The IPv6 flow label is defined by RFC 6437. This isn't just an editorial
correction - the rules about how to set the flow label are in 6437,
not in 2460.

I believe that this draft (and draft-baker-ipv6-isis-dst-flowlabel-routing)
needs some extra text explaining how it's compatible with the flow label
specification. I don't think there's any problem, it just needs a little
explanation.

We're talking about a 20-bit authorization token, which I assume would
be an unpredictable value, such that there is only a one-per-million
chance of an off-path attacker guessing it. So a pesudo-random value is
needed, and from the RFC 6437 point of view that is just fine.

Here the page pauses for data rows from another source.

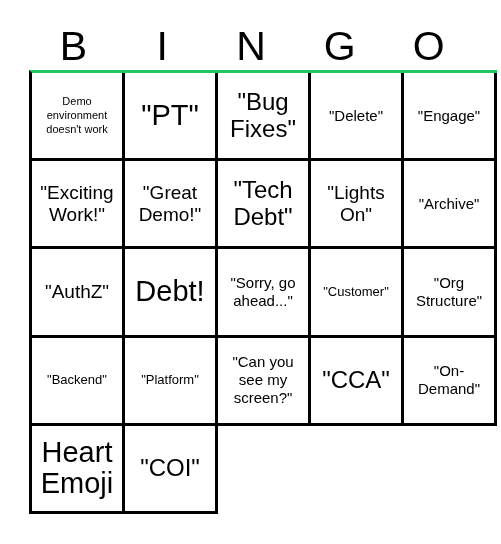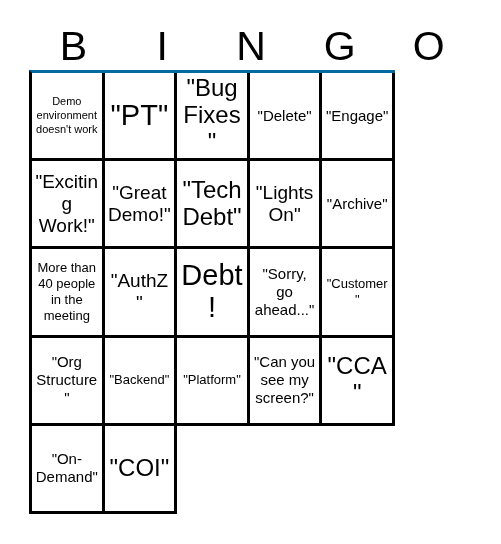--- a/index.html
+++ b/index.html
@@ -51,10 +51,10 @@
     position: absolute;
     left: 29px;
     top: 70px;
-    width: 366px;
+    width: 468px;
     height: 444px;
     box-sizing: border-box;
-    border-top: 3px solid #0369a1;
+    border-top: 3px solid #22c55e;
     border-left: 3px solid #000000;
     display: grid;
     grid-template-columns: repeat(5, 1fr);

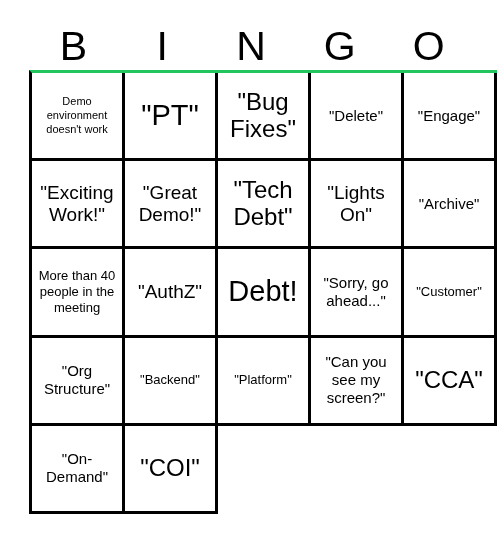--- a/index.html
+++ b/index.html
@@ -139,9 +139,6 @@
         <span class="cell-text fs-md">"Archive"</span>
       </div>
       <div class="cell">
-        <span class="cell-text fs-sm">More than 40 people in the meeting</span>
-      </div>
-      <div class="cell">
         <span class="cell-text fs-lg">"AuthZ"</span>
       </div>
       <div class="cell">

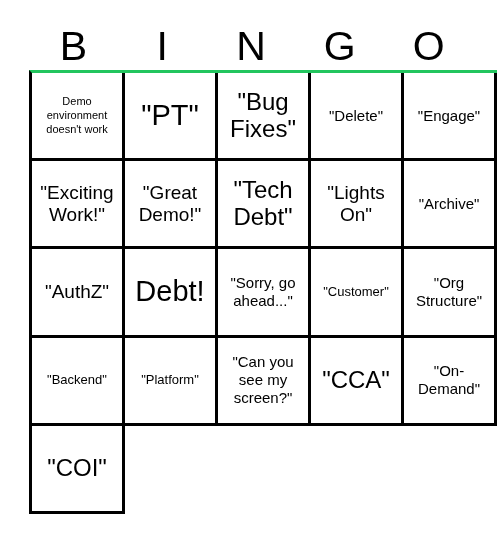--- a/index.html
+++ b/index.html
@@ -169,6 +169,9 @@
         <span class="cell-text fs-md">"On-Demand"</span>
       </div>
       <div class="cell">
+        <span class="cell-text fs-xxl">Heart Emoji</span>
+      </div>
+      <div class="cell">
         <span class="cell-text fs-xl">"COI"</span>
       </div>
     </div>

That means we can say something like the following:

According to [RFC6437], a flow is "a sequence of packets sent from a
particular source to a particular unicast, anycast, or multicast destination
that a node desires to label as a flow." It is not necessarily in 1:1
correspondence with a single transport connection. Using a given label
(in this case an authorization token) for all traffic to a given destination
is compatible with this definition. In fact [RFC6437] allows for, but does
not define, uses of the flow label that rely on pre-established flow-specific
state, and route authorization is an example of such stateful usage.
Assuming the authorization token will have a pseudo-random value, it will
also serve well for the load balancing scenarios described in [RFC6437].

Also one warning: there are rumours of firewalls that will change or clear
flow labels. This would break the authorization token.